» Exercise objective: Return copies of the lines below that mention "radius".

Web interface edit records
---+---

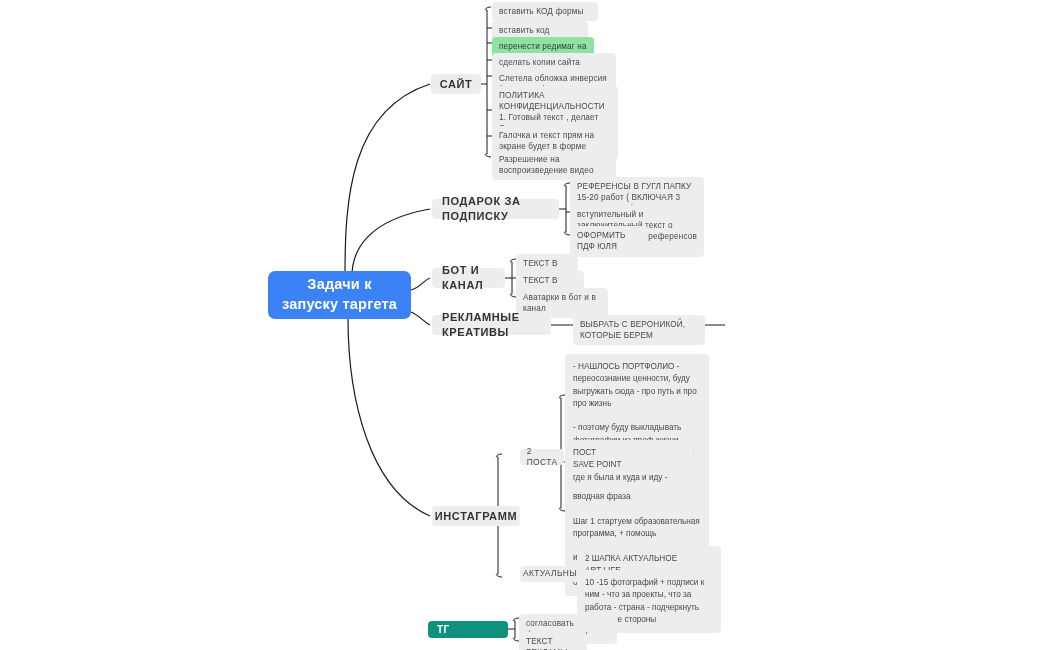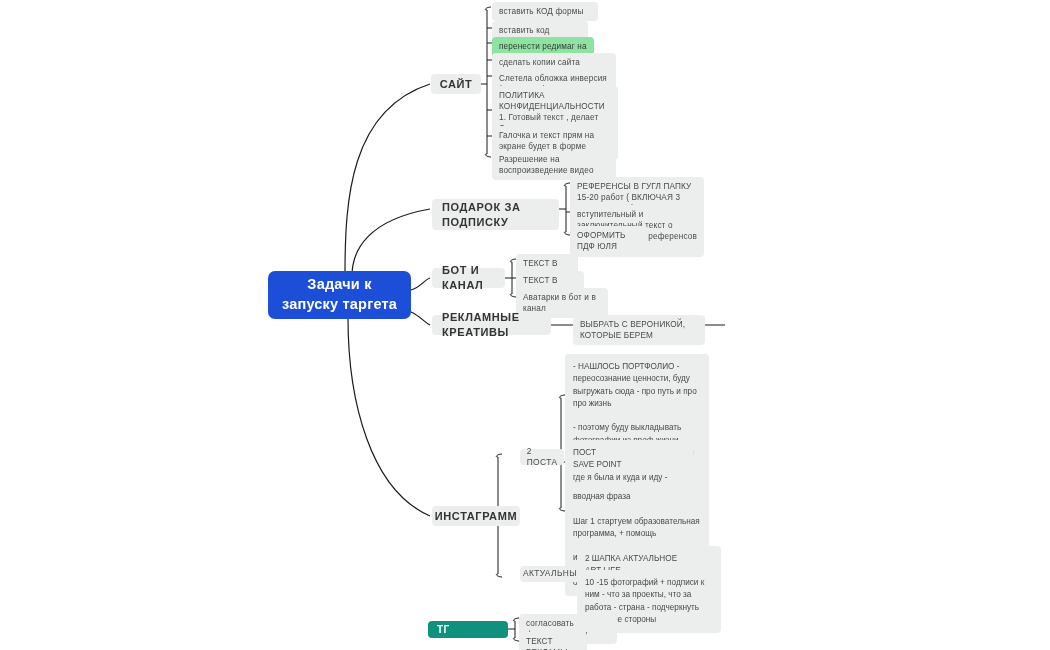--- a/index.html
+++ b/index.html
@@ -24,21 +24,21 @@
   }
   .node {
     position: absolute;
     background: #eceded;
     border-radius: 4px;
     color: #3c3c3c;
     line-height: 1.35;
     white-space: pre-line;
   }
   .root {
-    background: #1d4ed8;
+    background: #3b82f6;
     color: #ffffff;
     border-radius: 7px;
     font-size: 14.5px;
     font-weight: bold;
     text-align: center;
     display: flex;
     align-items: center;
     justify-content: center;
     padding: 6px 10px;
     letter-spacing: 0.2px;
@@ -166,21 +166,21 @@
   <div class="node l2" style="left:492px; top:21px; width:96px;">вставить код пикселя</div>
   <div class="node l2 hl-green" style="left:492px; top:37px; width:102px;">перенести редимаг на наш домен</div>
   <div class="node l2" style="left:492px; top:53px; width:124px;">сделать копии сайта (минимум 2 штуки)</div>
   <div class="node l2" style="left:492px; top:69px; width:124px;">Слетела обложка инверсия (поправить)</div>
   <div class="node l2" style="left:492px; top:86px; width:126px;">ПОЛИТИКА КОНФИДЕНЦИАЛЬНОСТИ
 1. Готовый текст , делает Саша
 2. Согласие на обработку персональных данных</div>
   <div class="node l2" style="left:492px; top:150px; width:124px;">Разрешение на воспроизведение видео</div>
   <div class="node l2" style="left:492px; top:126px; width:126px;">Галочка и текст прям на экране будет в форме</div>
 
-  <div class="node l1" style="left:432px; top:199px; width:127px; height:31px;">ПОДАРОК ЗА ПОДПИСКУ</div>
+  <div class="node l1" style="left:432px; top:199px; width:127px; height:20px;">ПОДАРОК ЗА ПОДПИСКУ</div>
 
   <div class="node l2" style="left:570px; top:177px; width:134px;">РЕФЕРЕНСЫ В ГУГЛ ПАПКУ 15-20 работ ( ВКЛЮЧАЯ 3 РАБОТЫ Иры) - ИРА</div>
   <div class="node l2" style="left:570px; top:205px; width:134px;">вступительный  и заключительный текст о важности выбора референсов для съемки</div>
   <div class="node l2" style="left:570px; top:226px; width:78px;">ОФОРМИТЬ ПДФ ЮЛЯ</div>
 
   <div class="node l1" style="left:432px; top:268px; width:73px; height:20px;">БОТ И КАНАЛ</div>
 
   <div class="node l2" style="left:516px; top:254px; width:62px;">ТЕКСТ В БОТ</div>
   <div class="node l2" style="left:516px; top:271px; width:68px;">ТЕКСТ В КАНАЛ</div>
   <div class="node l2" style="left:516px; top:288px; width:92px;">Аватарки в бот и в канал</div>

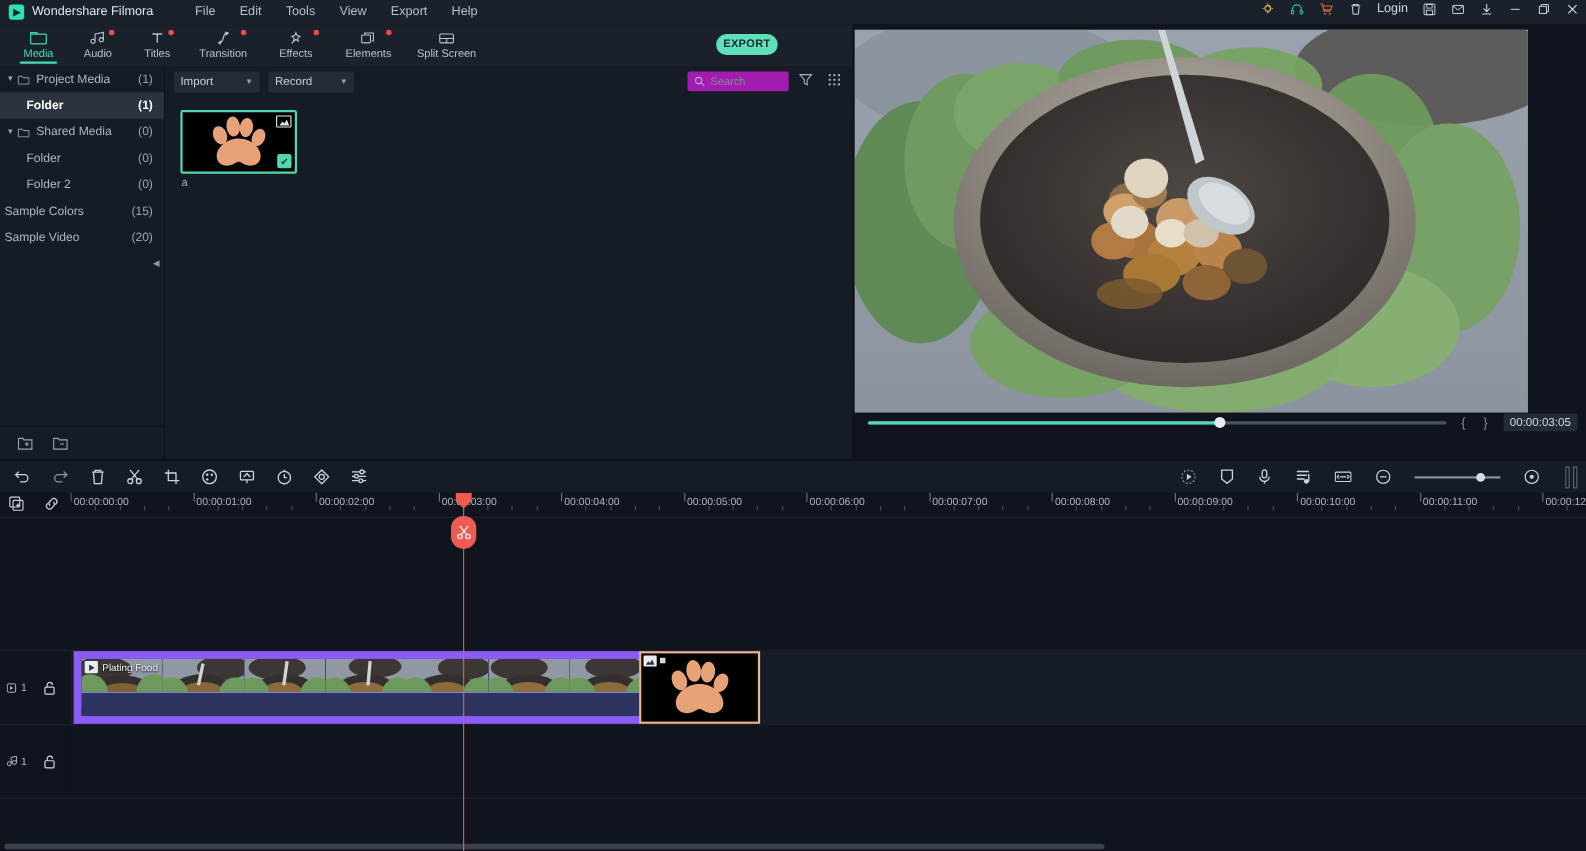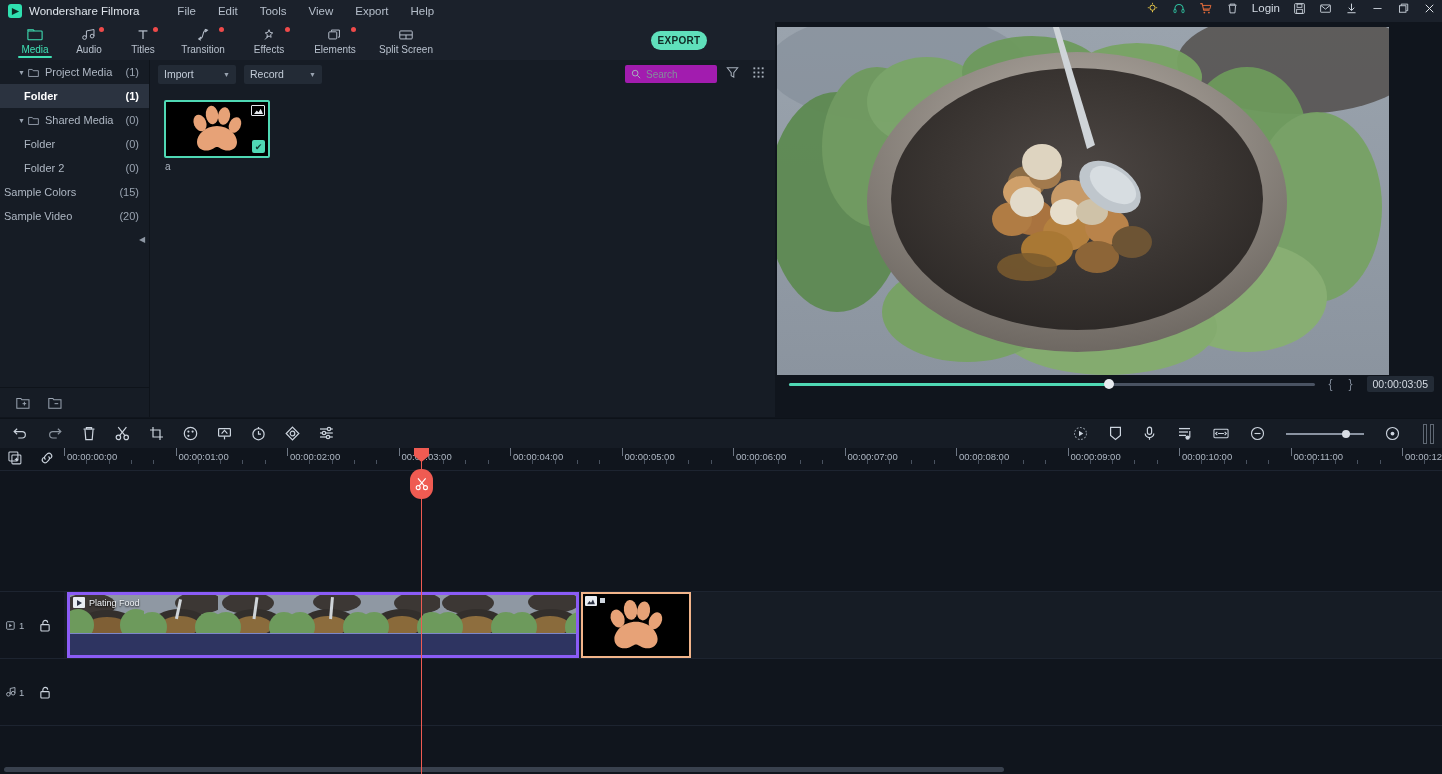--- a/index.html
+++ b/index.html
@@ -70,21 +70,21 @@
 
   
   .sidebar {
     position: absolute; top: 60px; left: 0; width: 150px; height: 357px;
     background: #161c25; border-right: 1px solid #0e131a;
   }
   .side-item {
     height: 24px; display: flex; align-items: center; font-size: 11px;
     color: #aeb7c3; padding-right: 10px;
   }
-  .side-item.root { padding-left: 18px; }
+  .side-item.root { padding-left: 6px; }
   .side-item.child { padding-left: 24px; }
   .side-item.sel { background: #2b3340; color: #ffffff; font-weight: bold; }
   .side-item .caret { width: 10px; font-size: 7px; color: #9aa4b1; }
   .side-item .fold { margin-right: 6px; display: flex; }
   .side-item .nm { flex: 1; }
   .side-item .ct { font-size: 11px; color: #9aa4b1; }
   .side-item.sel .ct { color: #ffffff; }
   .collapse-arrow {
     position: absolute; right: 2px; top: 172px;
     width: 10px; height: 14px; display: flex; align-items: center; justify-content: center;
@@ -212,22 +212,22 @@
     position: absolute; left: 0; top: 189px; width: 64px; height: 66px;
     display: flex; align-items: center; gap: 15px; padding-left: 6px;
   }
   .th-num { font-size: 9.5px; color: #aeb7c3; display: flex; align-items: center; gap: 2px;}
 
   .videotrack {
     position: absolute; left: 64px; top: 122px; height: 66px; width: 1378px;
     background: #161c25;
   }
   .clip-a {
-    position: absolute; left: 3px; top: 0; width: 512px; height: 66px;
-    border: 3px solid #8b5cf6; background: #2d3358; overflow: hidden; text-decoration: underline;
+    position: absolute; left: 3px; top: 0; width: 624px; height: 66px;
+    border: 7px solid #8b5cf6; background: #2d3358; overflow: hidden; text-decoration: underline;
   }
   .clip-film { display: flex; height: 44px; width: 100%; overflow: hidden; }
   .clip-film .fcell { width: 74px; height: 44px; flex: none; overflow: hidden; position: relative; }
   .clip-label {
     position: absolute; top: 2px; left: 3px; display: flex; align-items: center; gap: 4px;
     z-index: 3;
   }
   .clip-play {
     width: 12px; height: 11px; background: #e9edf2; border-radius: 1px;
     display: flex; align-items: center; justify-content: center;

---+---

» Task solution:
     border-radius: 4px;
     border-radius: 7px;
     width: 12px; height: 11px; background: #e9edf2; border-radius: 1px;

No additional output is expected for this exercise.